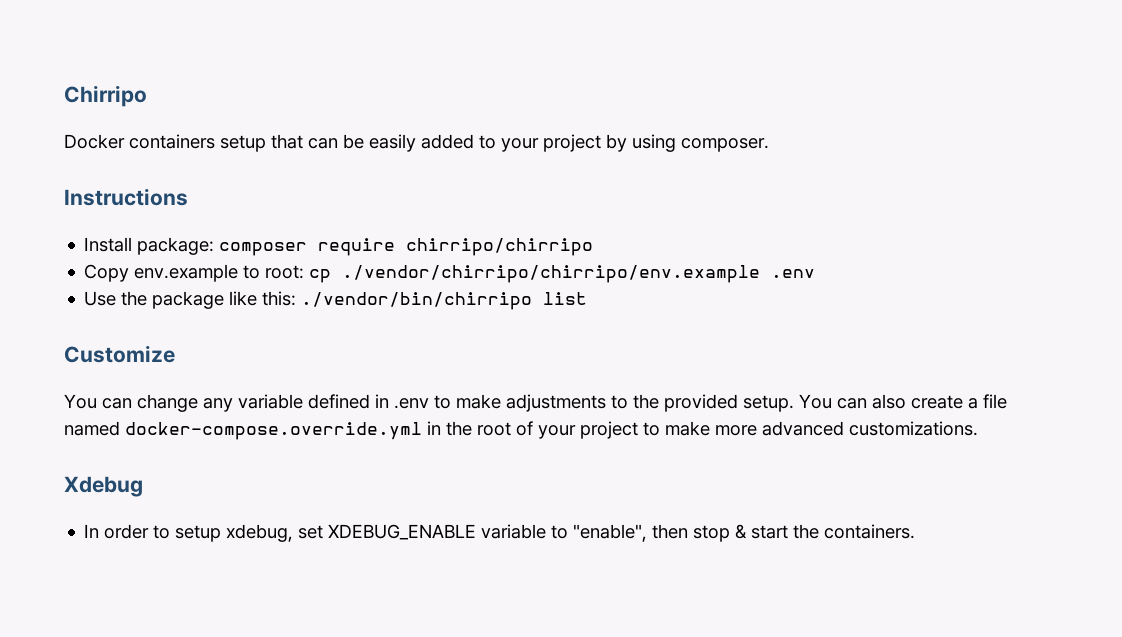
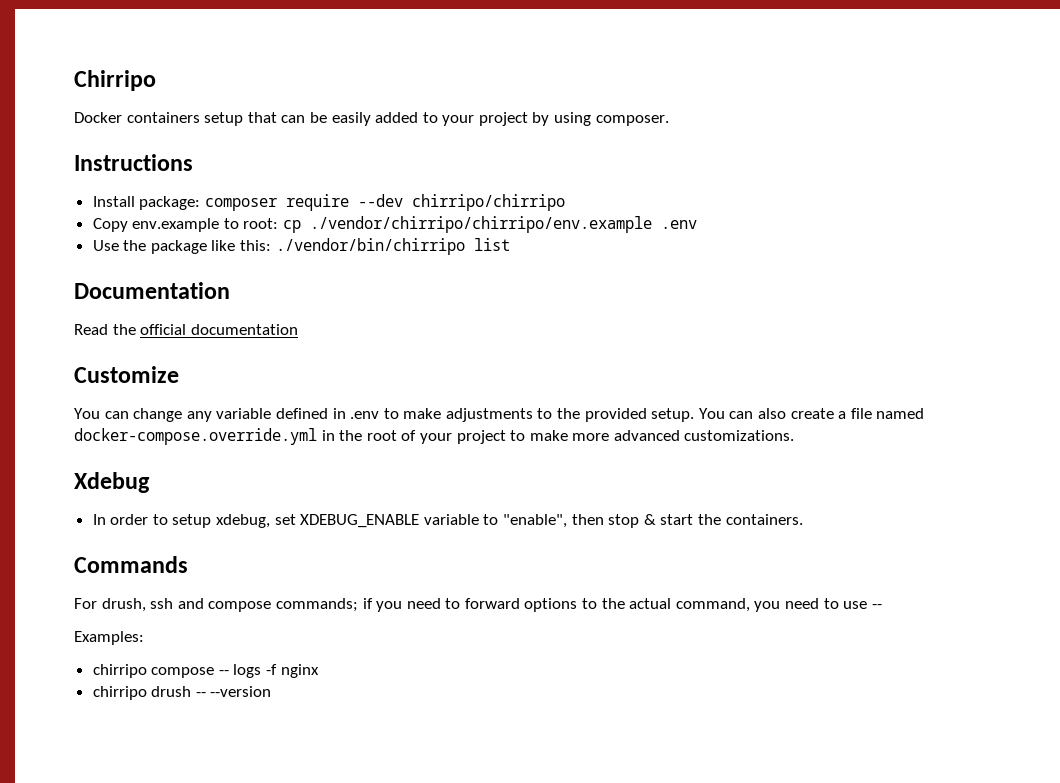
- Install package: composer require chirripo/chirripo
+ Install package: composer require --dev chirripo/chirripo
+ Documentation
+ Read the official documentation
+ Commands
+ For drush, ssh and compose commands; if you need to forward options to the actual command, you need to use --
+ Examples:
+ chirripo compose -- logs -f nginx
+ chirripo drush -- --version

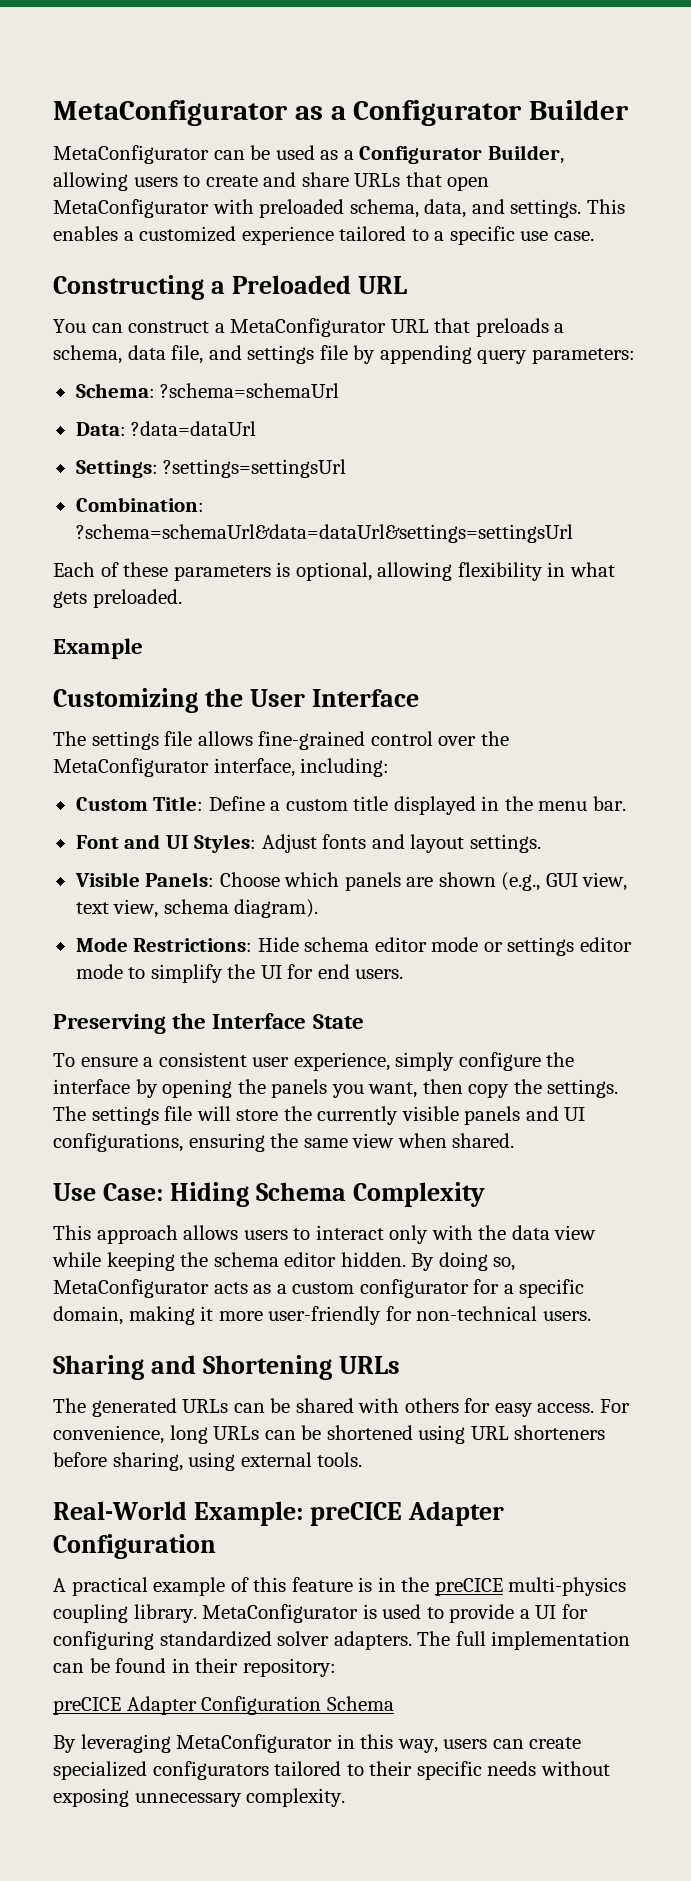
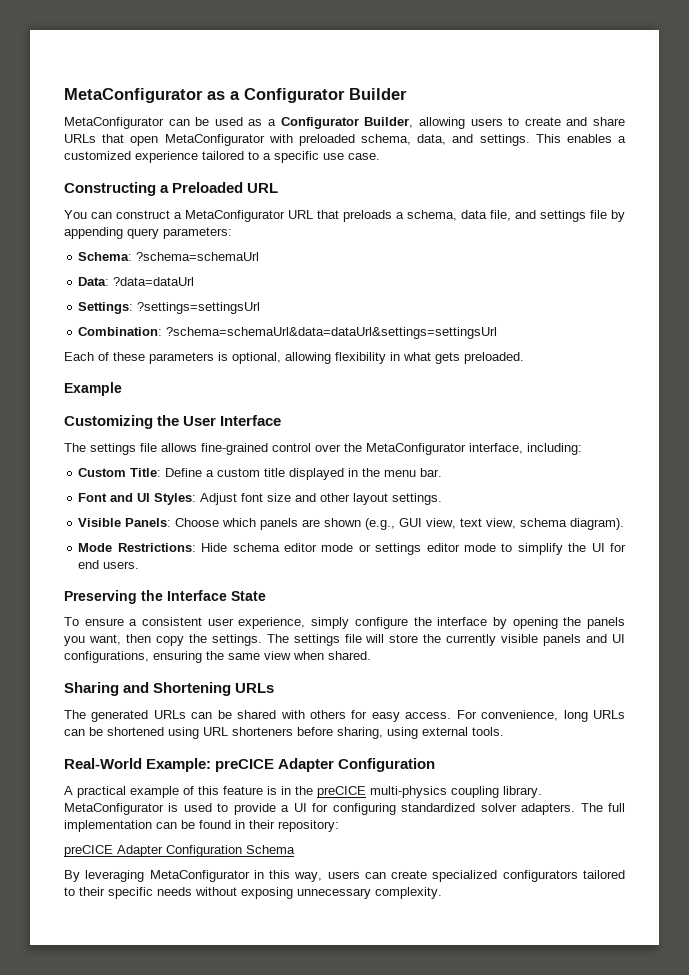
- Font and UI Styles: Adjust fonts and layout settings.
+ Font and UI Styles: Adjust font size and other layout settings.
- Use Case: Hiding Schema Complexity
- This approach allows users to interact only with the data view while keeping the schema editor hidden. By doing so, MetaConfigurator acts as a custom configurator for a specific domain, making it more user-friendly for non-technical users.

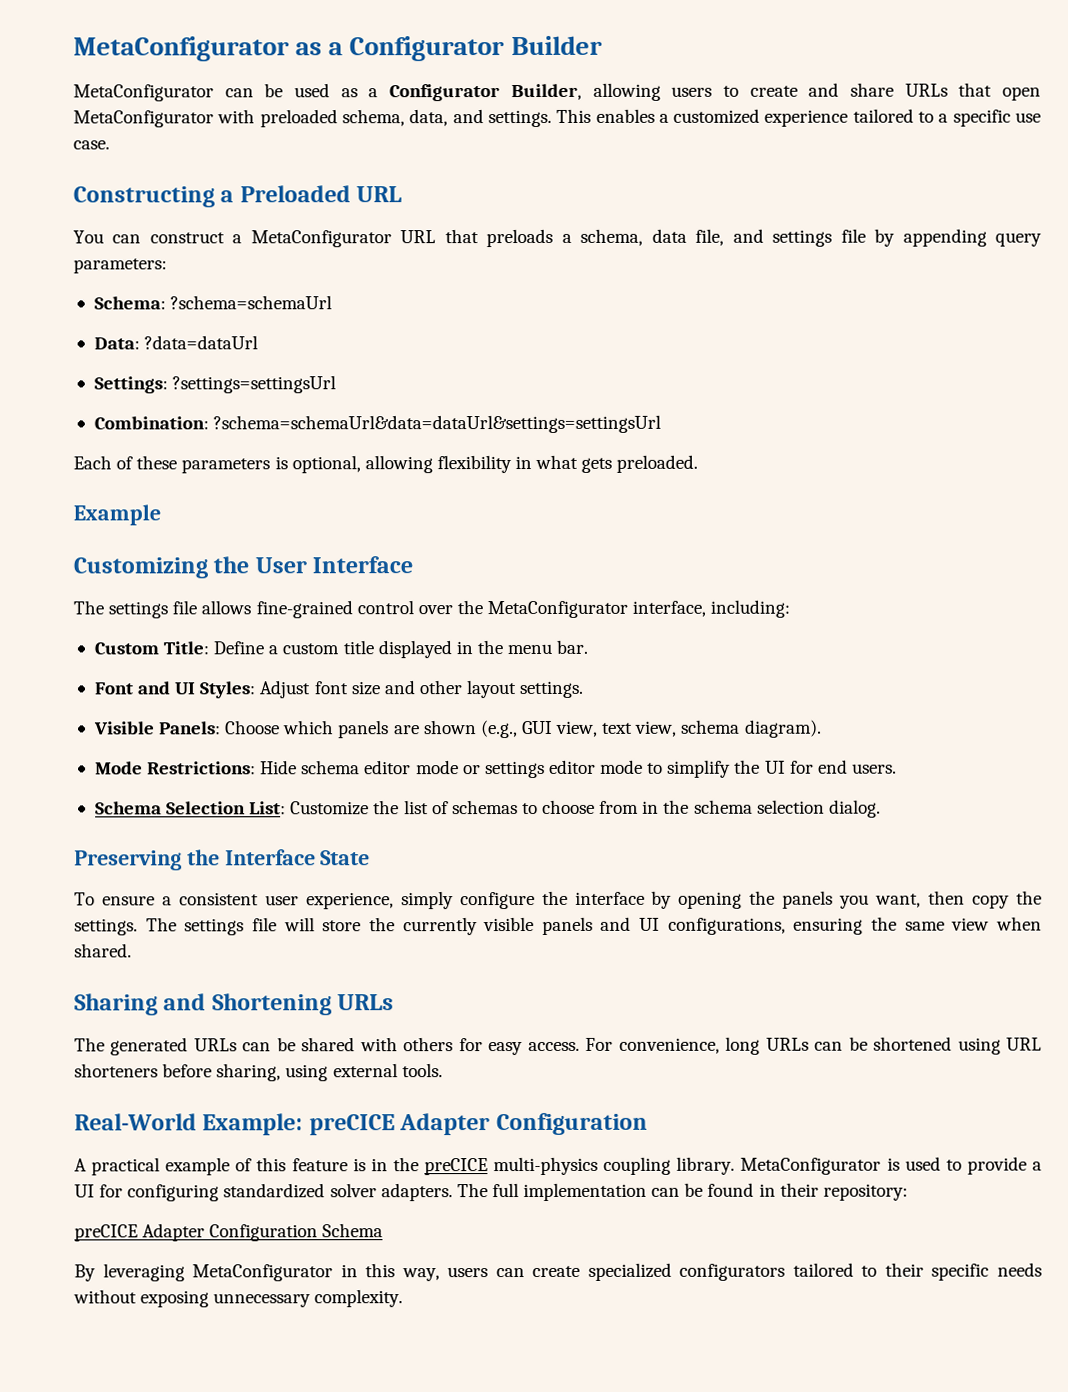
+ Schema Selection List: Customize the list of schemas to choose from in the schema selection dialog.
◆ ◆ ◆ ◆ ◆ ◆ ◆
Aim of the task. From the first line to the last, set down the records word for word and drop the images.

Task output.
- Install package: composer require chirripo/chirripo
+ Install package: composer require --dev chirripo/chirripo
+ Documentation
+ Read the official documentation
+ Commands
+ For drush, ssh and compose commands; if you need to forward options to the actual command, you need to use --
+ Examples:
+ chirripo compose -- logs -f nginx
+ chirripo drush -- --version

- Font and UI Styles: Adjust fonts and layout settings.
+ Font and UI Styles: Adjust font size and other layout settings.
- Use Case: Hiding Schema Complexity
- This approach allows users to interact only with the data view while keeping the schema editor hidden. By doing so, MetaConfigurator acts as a custom configurator for a specific domain, making it more user-friendly for non-technical users.

+ Schema Selection List: Customize the list of schemas to choose from in the schema selection dialog.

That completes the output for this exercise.